> [Exercise data]
● ● ● ● ●
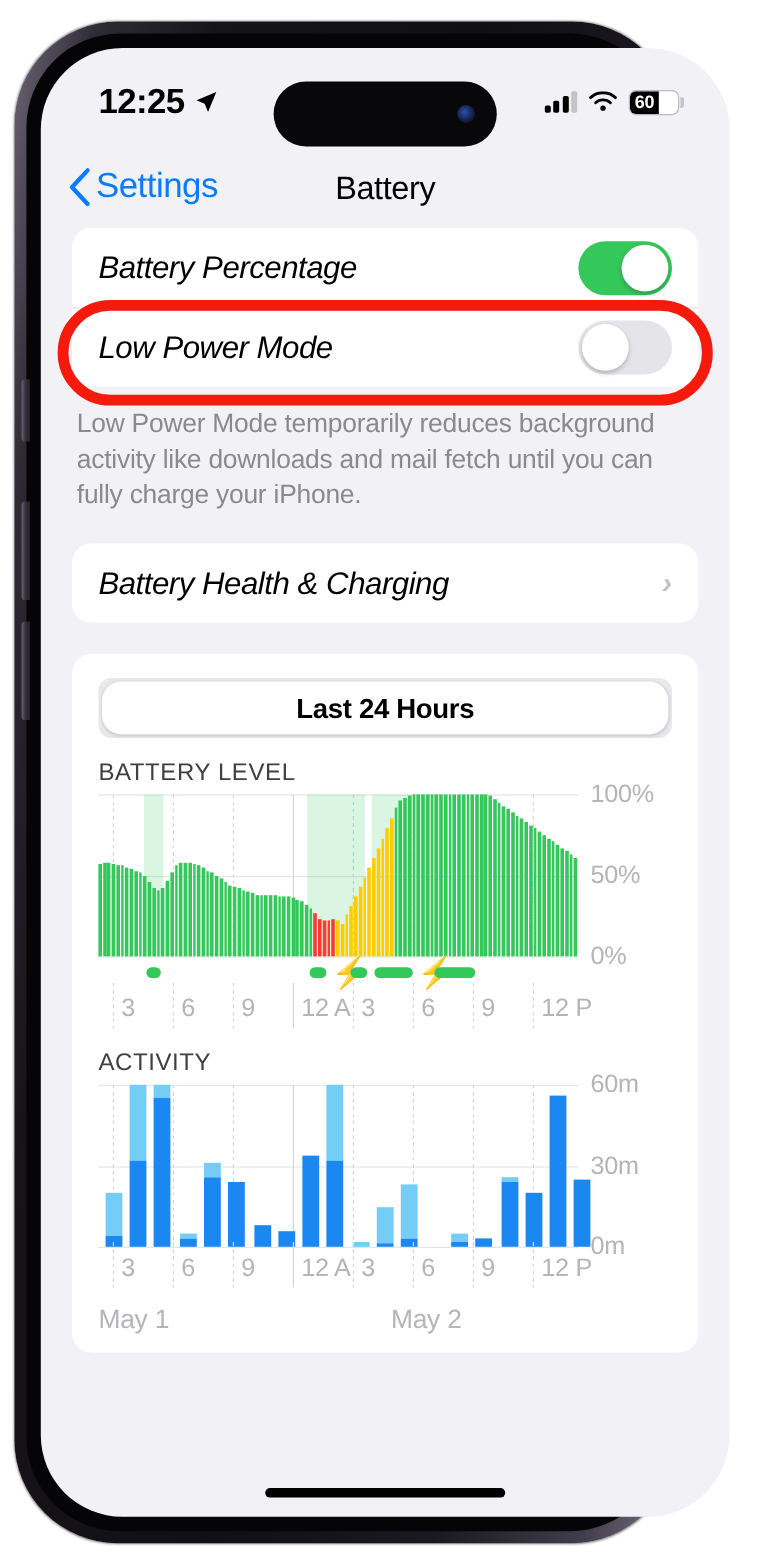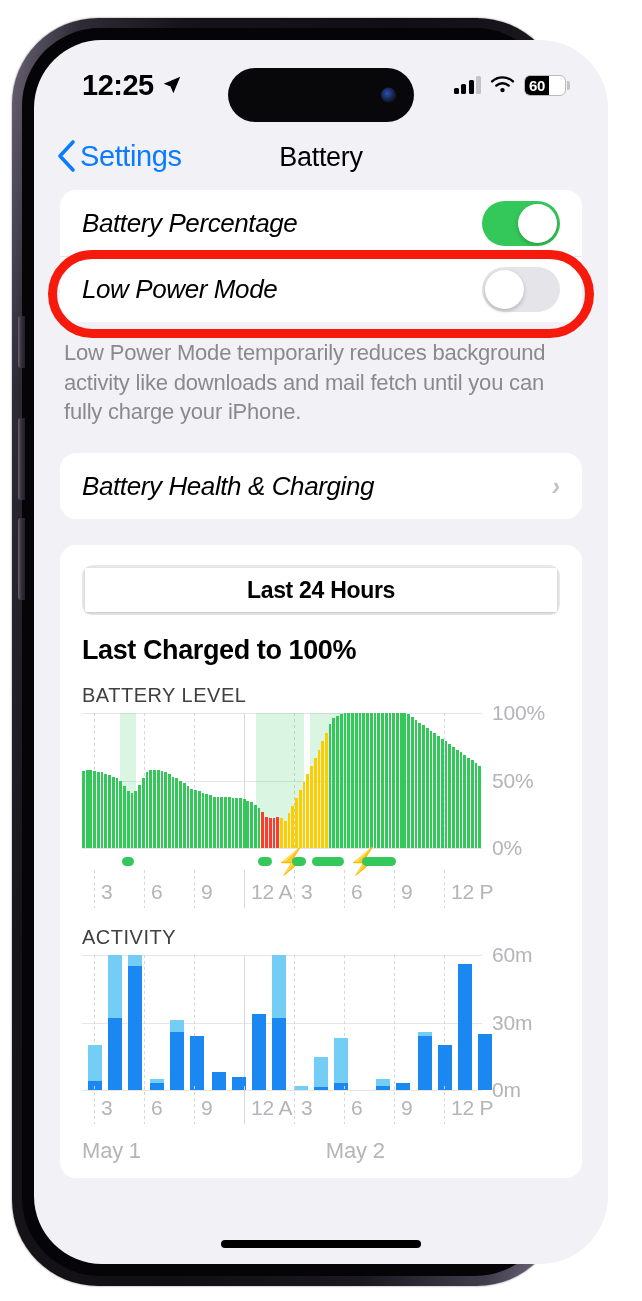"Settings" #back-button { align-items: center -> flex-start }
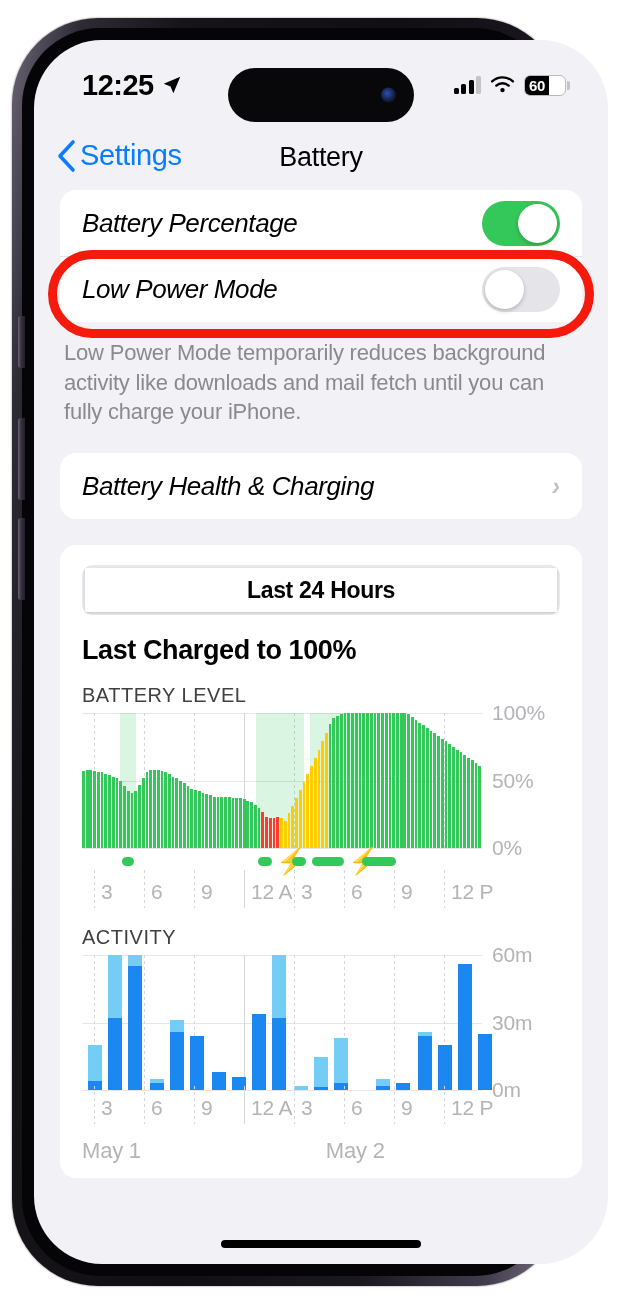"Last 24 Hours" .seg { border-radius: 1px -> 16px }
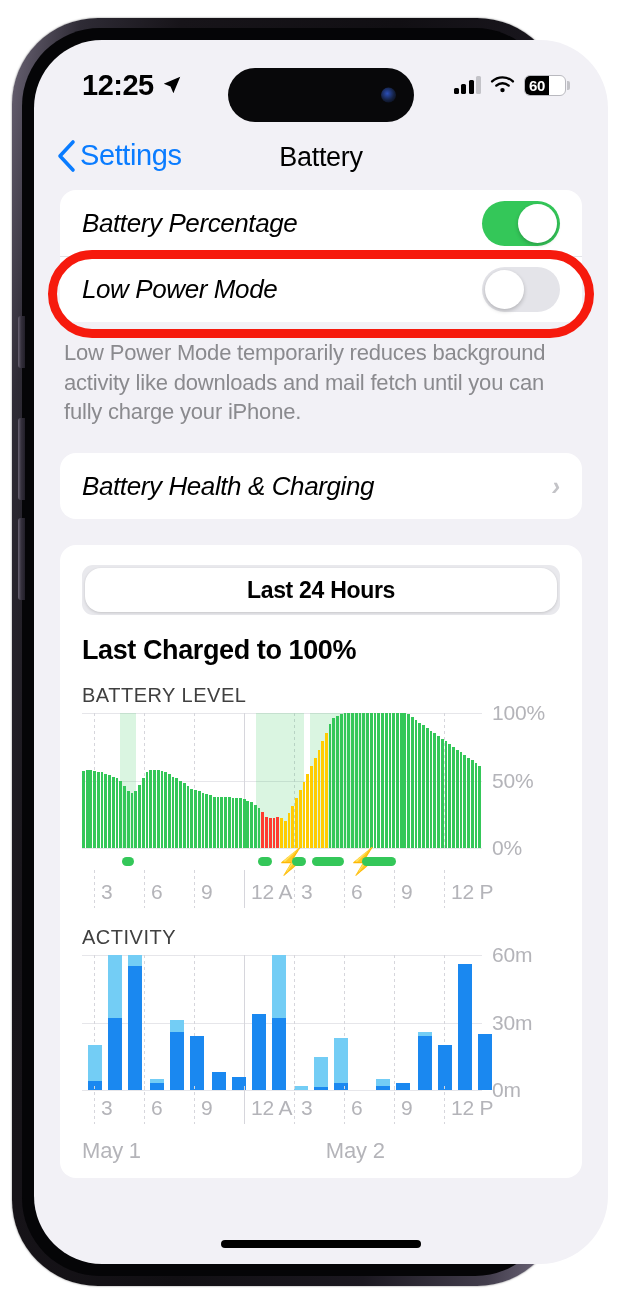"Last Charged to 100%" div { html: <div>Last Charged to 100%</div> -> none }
● ● ● ● ●
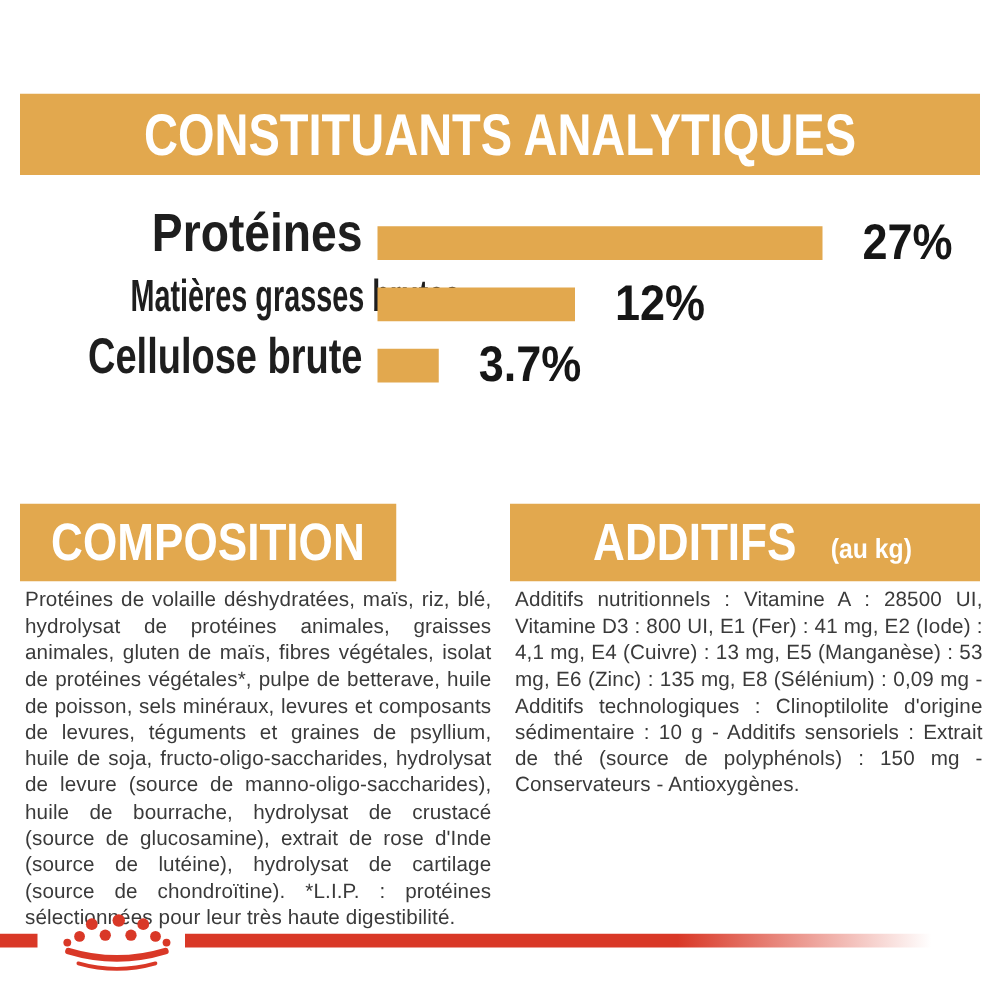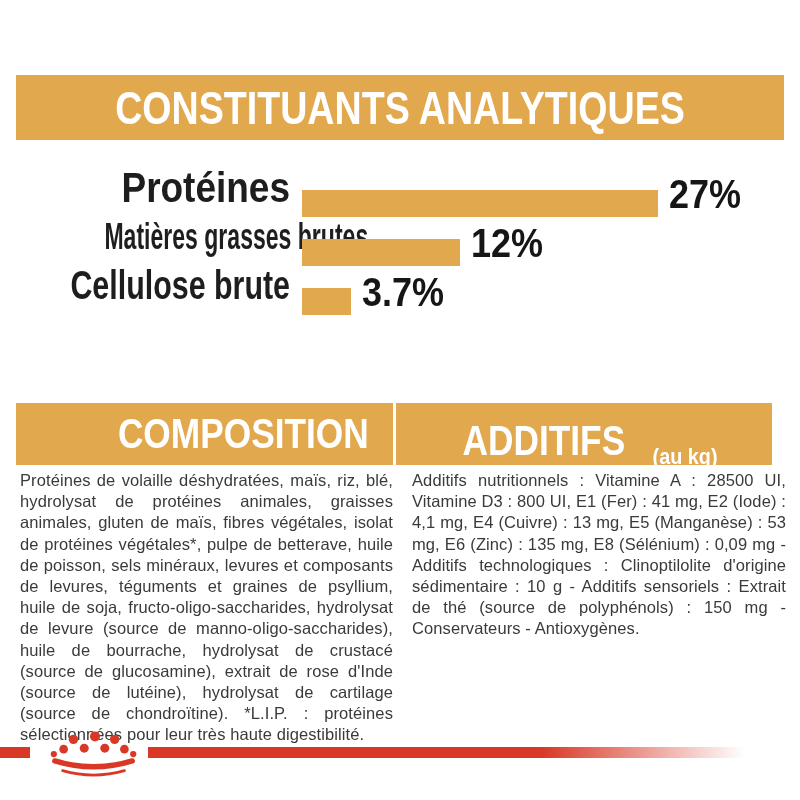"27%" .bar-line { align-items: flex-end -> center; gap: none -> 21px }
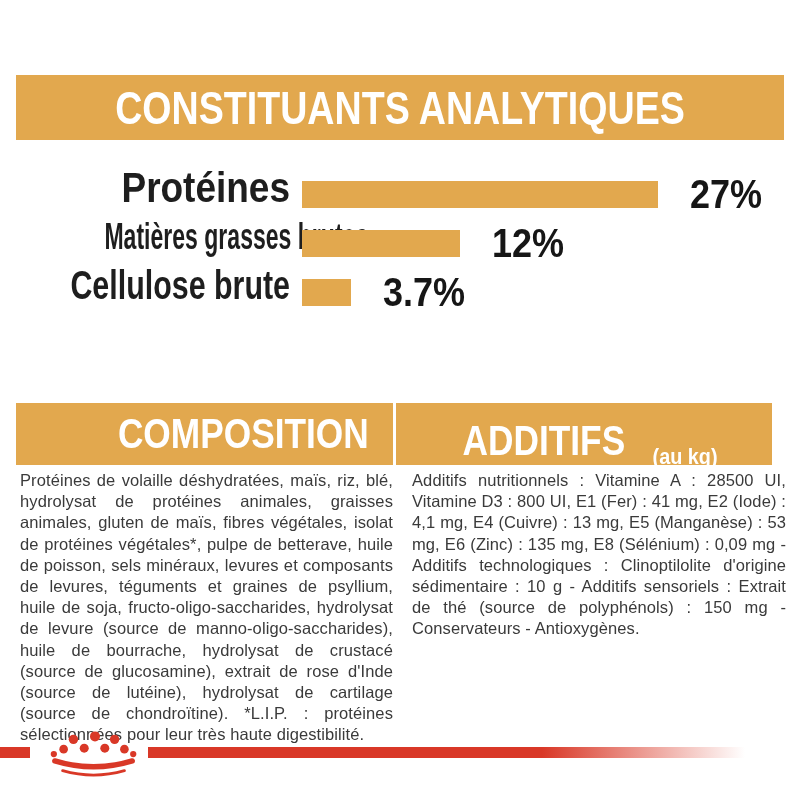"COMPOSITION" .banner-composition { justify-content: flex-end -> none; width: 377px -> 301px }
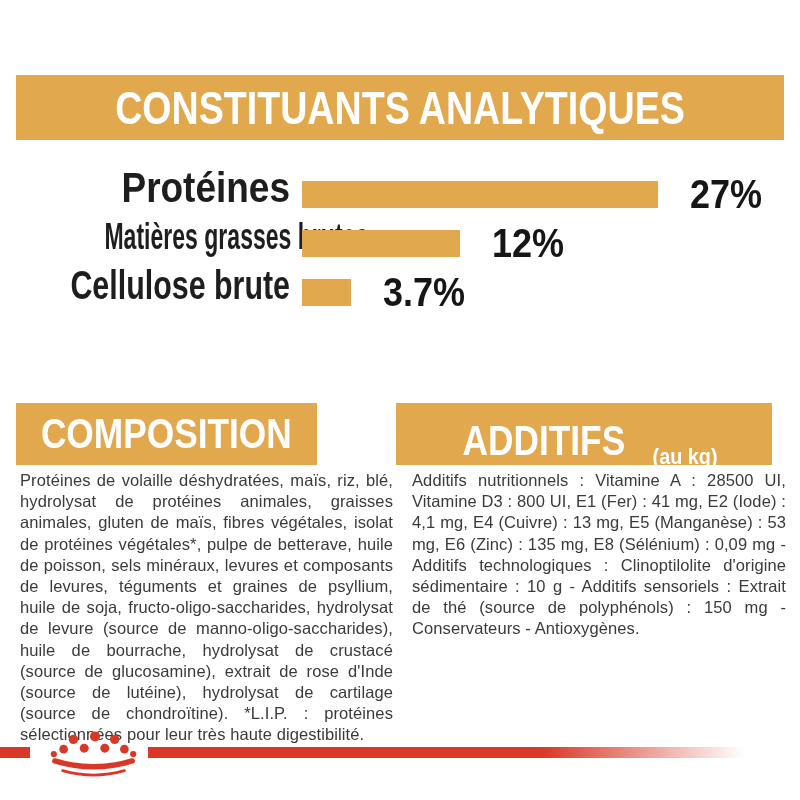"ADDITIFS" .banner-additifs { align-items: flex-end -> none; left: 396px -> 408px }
● ● ● ● ●
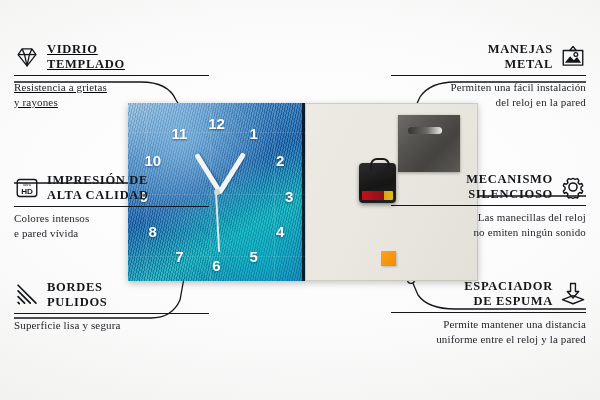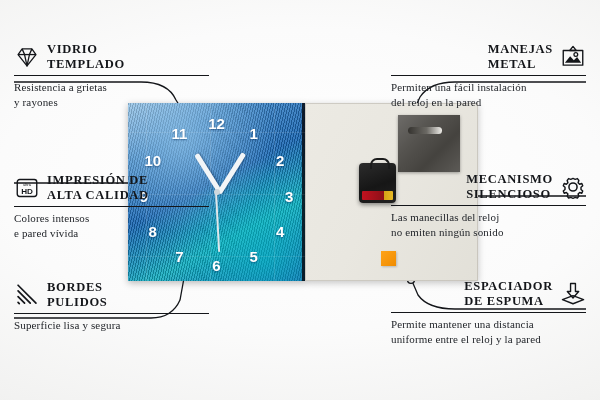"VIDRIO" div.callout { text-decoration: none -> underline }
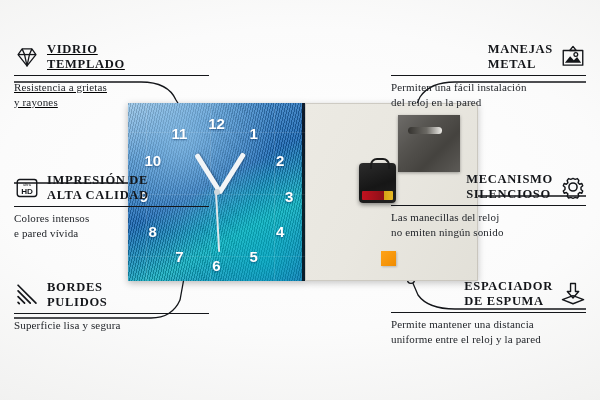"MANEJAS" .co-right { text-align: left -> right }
● ● ● ● ●
> [About this task] Excluding any pictures, print exactly the lines of the listing above from the line with "align-items: center ->" to the line with "html: <div>Last Charged", both ends included.

> [Response to the task]
"Settings" #back-button { align-items: center -> flex-start }
"Last 24 Hours" .seg { border-radius: 1px -> 16px }
"Last Charged to 100%" div { html: <div>Last Charged to 100%</div> -> none }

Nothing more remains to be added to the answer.